Thermal structure and evolution of tidally-locked Super Earths

Over 260 extrasolar planets have been discovered, many of which are massive (often many times the mass of Jupiter) and orbiting very close to their parent star. Of particular interest to researchers, however, are the handful of discovered planets that are within 20 Earth masses, due to their potential for habitability. We present a model of the internal temperature structure of such tidally-locked 'Super Earth' exoplanets. The planets of interest have a terrestrial, rocky composition, with a hot side facing its star at all times, and a cold side facing away. Heat circulation through an atmosphere is assumed to be negligible due to the planets' proximity to the star, which causes potential atmospheres to be evaporated; therefore, the primary modes of heat transfer within the planet are convection and conduction, with absorption on the hot side of the flux from the star, and black-body radiation to space in all directions.

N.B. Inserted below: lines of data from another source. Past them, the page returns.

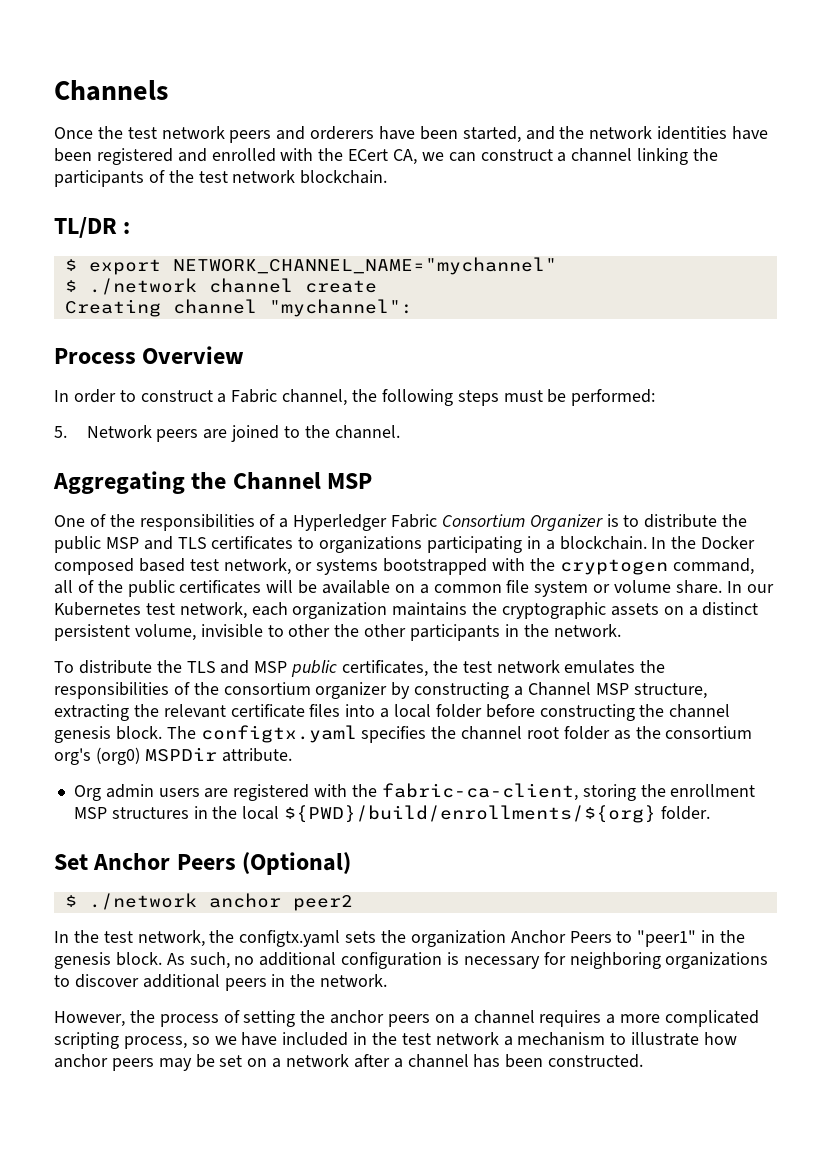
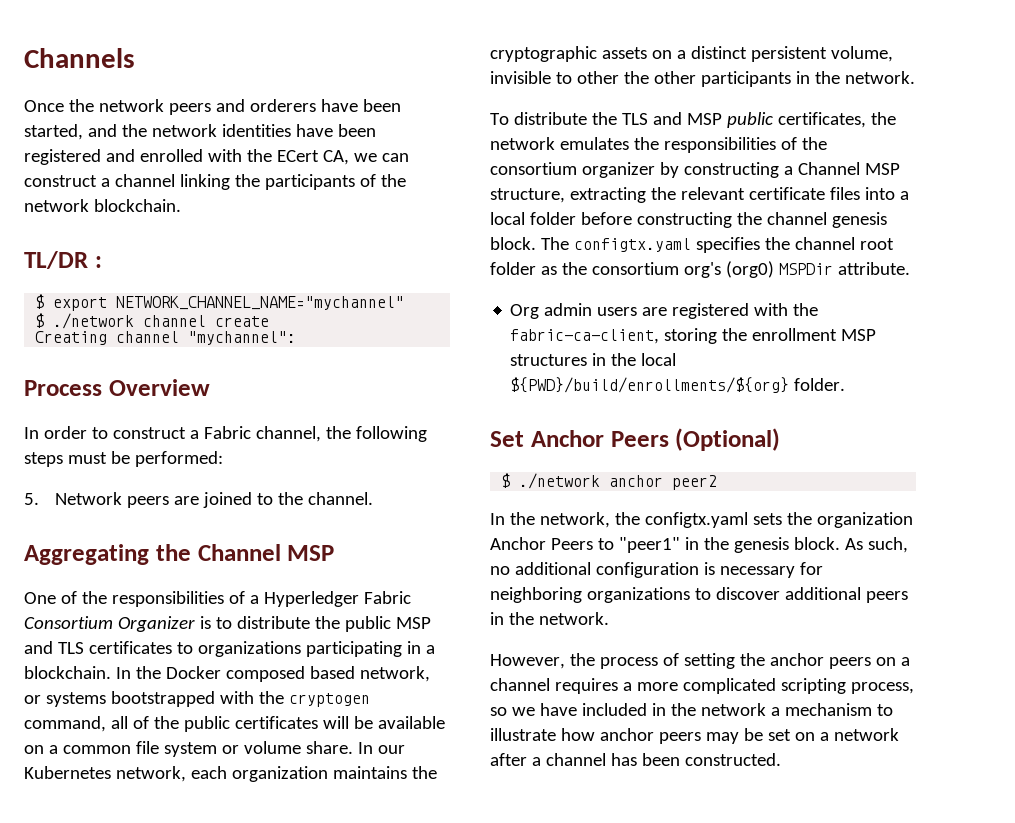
- Once the test network peers and orderers have been started, and the network identities have been registered and enrolled with the ECert CA, we can construct a channel linking the participants of the test network blockchain.
+ Once the network peers and orderers have been started, and the network identities have been registered and enrolled with the ECert CA, we can construct a channel linking the participants of the network blockchain.
- In the Docker composed based test network, or systems bootstrapped with the cryptogen command, all of the public certificates will be available on a common file system or volume share.
+ In the Docker composed based network, or systems bootstrapped with the cryptogen command, all of the public certificates will be available on a common file system or volume share.
- In our Kubernetes test network, each organization maintains the cryptographic assets on a distinct persistent volume, invisible to other the other participants in the network.
+ In our Kubernetes network, each organization maintains the cryptographic assets on a distinct persistent volume, invisible to other the other participants in the network.
- To distribute the TLS and MSP public certificates, the test network emulates the responsibilities of the consortium organizer by constructing a Channel MSP structure, extracting the relevant certificate files into a local folder before constructing the channel genesis block.
+ To distribute the TLS and MSP public certificates, the network emulates the responsibilities of the consortium organizer by constructing a Channel MSP structure, extracting the relevant certificate files into a local folder before constructing the channel genesis block.
- In the test network, the configtx.yaml sets the organization Anchor Peers to "peer1" in the genesis block.
+ In the network, the configtx.yaml sets the organization Anchor Peers to "peer1" in the genesis block.
- However, the process of setting the anchor peers on a channel requires a more complicated scripting process, so we have included in the test network a mechanism to illustrate how anchor peers may be set on a network after a channel has been constructed.
+ However, the process of setting the anchor peers on a channel requires a more complicated scripting process, so we have included in the network a mechanism to illustrate how anchor peers may be set on a network after a channel has been constructed.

We have modified a spherical axisymmetric version of the finite element code ConMan (SSAXC), which was first created to model the internal thermal evolution of Earth's mantle. The results from this code are plotted and a thermal profile, with potentially molten rock on one side and very cool rock on the other with a temperature gradient connecting the two, allows us to determine where potentially habitable regions would exist on the planet. Finally, an approximation of what typical mantle rocks would be melted at predicted temperatures and pressures are compared with these plotted internal gradients.